*** Data for this task Section Begins ***
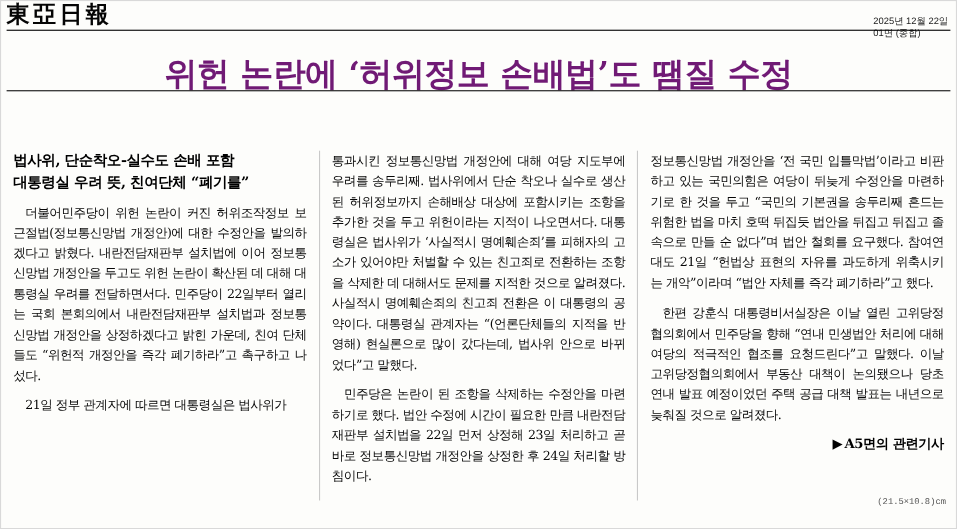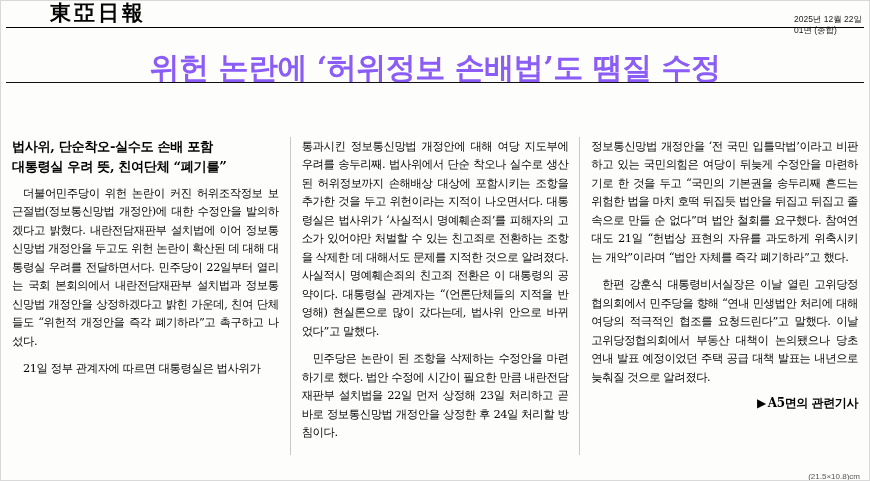--- a/index.html
+++ b/index.html
@@ -25,7 +25,6 @@
     height: 36px;
     padding: 4px 8px 0 8px;
     box-sizing: border-box;
-    margin-left: 44px;
   }
   .masthead-title {
     position: absolute;

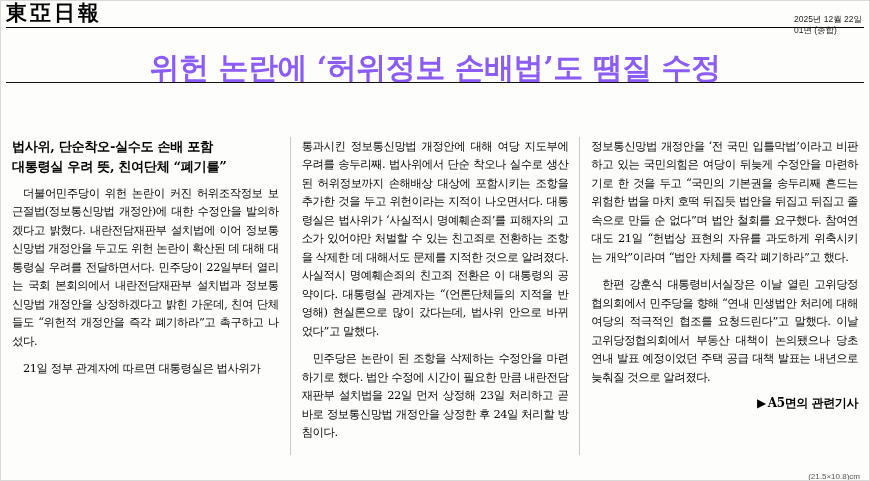--- a/index.html
+++ b/index.html
@@ -67,7 +67,7 @@
     font-family: "DejaVu Serif", "Liberation Serif", serif;
     font-size: 30px;
     font-weight: bold;
-    color: #8b5cf6;
+    color: #701a75;
     letter-spacing: -0.5px;
     line-height: 1.2;
   }

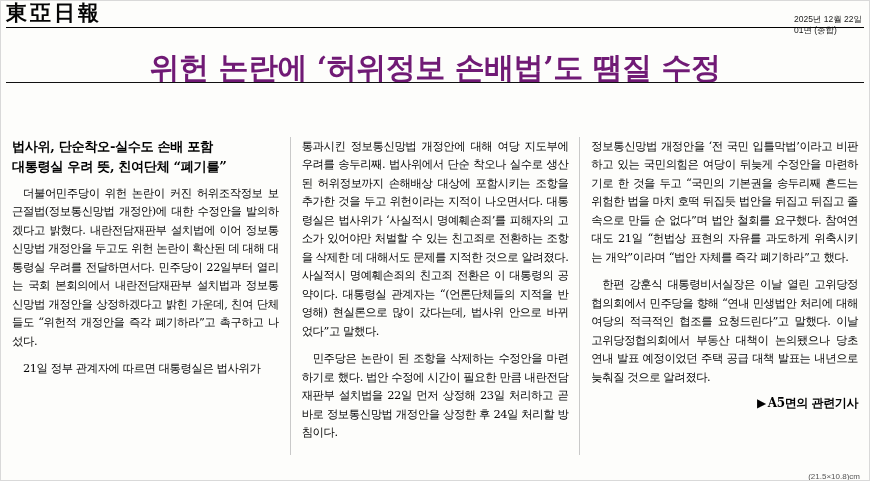--- a/index.html
+++ b/index.html
@@ -151,8 +151,8 @@
   .size-note {
     position: absolute;
     right: 10px;
-    bottom: 0;
-    font-family: Liberation Sans, sans-serif;
+    bottom: 20px;
+    font-family: Liberation Mono, monospace;
     font-size: 8px;
     color: #555;
   }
*** Data for this task Section Ends ***
- Activity: Extract each line from the entries above that contains the string "font".

- Your solution:
     font-family: "DejaVu Serif", "Liberation Serif", serif;
     font-size: 30px;
     font-weight: bold;
-    font-family: Liberation Sans, sans-serif;
+    font-family: Liberation Mono, monospace;
     font-size: 8px;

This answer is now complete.